= Your goal =
In the records below, find the line with "6 | Var2: 0.187 -> 0.196", then retype it and every following line exactly, stopping after the line with "7 | Cost: 0.0368 -> 0.0250". Leave the pictures out.

= The input =
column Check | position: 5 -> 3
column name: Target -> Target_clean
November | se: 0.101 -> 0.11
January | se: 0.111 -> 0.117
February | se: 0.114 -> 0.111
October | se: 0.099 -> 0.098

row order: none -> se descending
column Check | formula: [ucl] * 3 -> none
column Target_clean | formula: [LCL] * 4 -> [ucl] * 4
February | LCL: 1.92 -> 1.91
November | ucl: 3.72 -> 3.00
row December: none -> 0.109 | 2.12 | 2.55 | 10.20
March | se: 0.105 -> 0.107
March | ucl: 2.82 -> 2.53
* * *
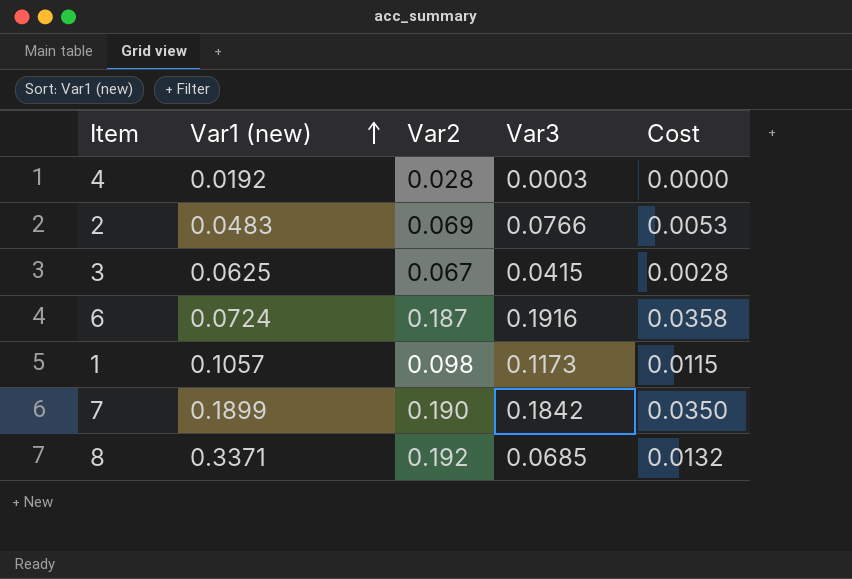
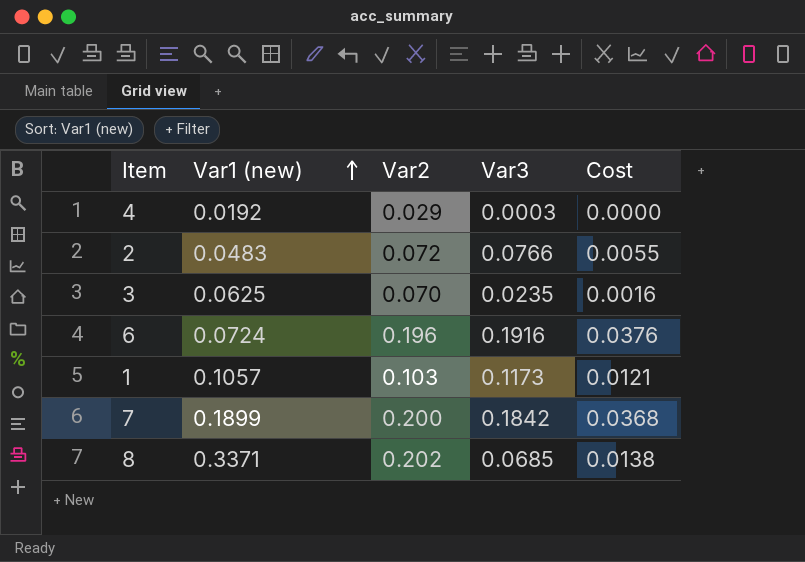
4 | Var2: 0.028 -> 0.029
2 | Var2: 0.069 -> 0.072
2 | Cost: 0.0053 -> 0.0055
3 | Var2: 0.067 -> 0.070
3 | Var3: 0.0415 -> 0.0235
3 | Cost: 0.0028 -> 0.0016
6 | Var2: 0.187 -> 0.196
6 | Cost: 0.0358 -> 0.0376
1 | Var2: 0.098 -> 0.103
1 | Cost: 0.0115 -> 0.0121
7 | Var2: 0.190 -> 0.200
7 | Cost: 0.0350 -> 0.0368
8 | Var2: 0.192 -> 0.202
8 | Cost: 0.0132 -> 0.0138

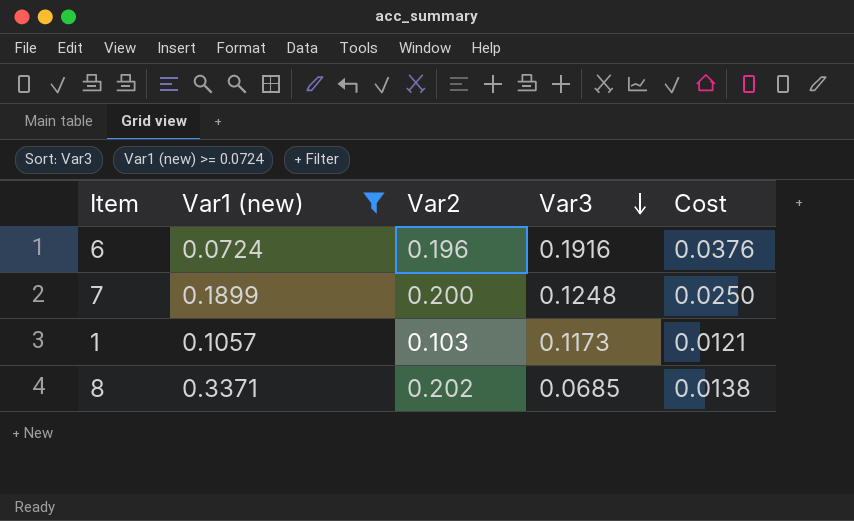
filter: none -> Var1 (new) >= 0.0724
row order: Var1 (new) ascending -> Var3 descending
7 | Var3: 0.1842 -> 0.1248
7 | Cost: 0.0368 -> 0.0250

= Answer section =
6 | Var2: 0.187 -> 0.196
6 | Cost: 0.0358 -> 0.0376
1 | Var2: 0.098 -> 0.103
1 | Cost: 0.0115 -> 0.0121
7 | Var2: 0.190 -> 0.200
7 | Cost: 0.0350 -> 0.0368
8 | Var2: 0.192 -> 0.202
8 | Cost: 0.0132 -> 0.0138

filter: none -> Var1 (new) >= 0.0724
row order: Var1 (new) ascending -> Var3 descending
7 | Var3: 0.1842 -> 0.1248
7 | Cost: 0.0368 -> 0.0250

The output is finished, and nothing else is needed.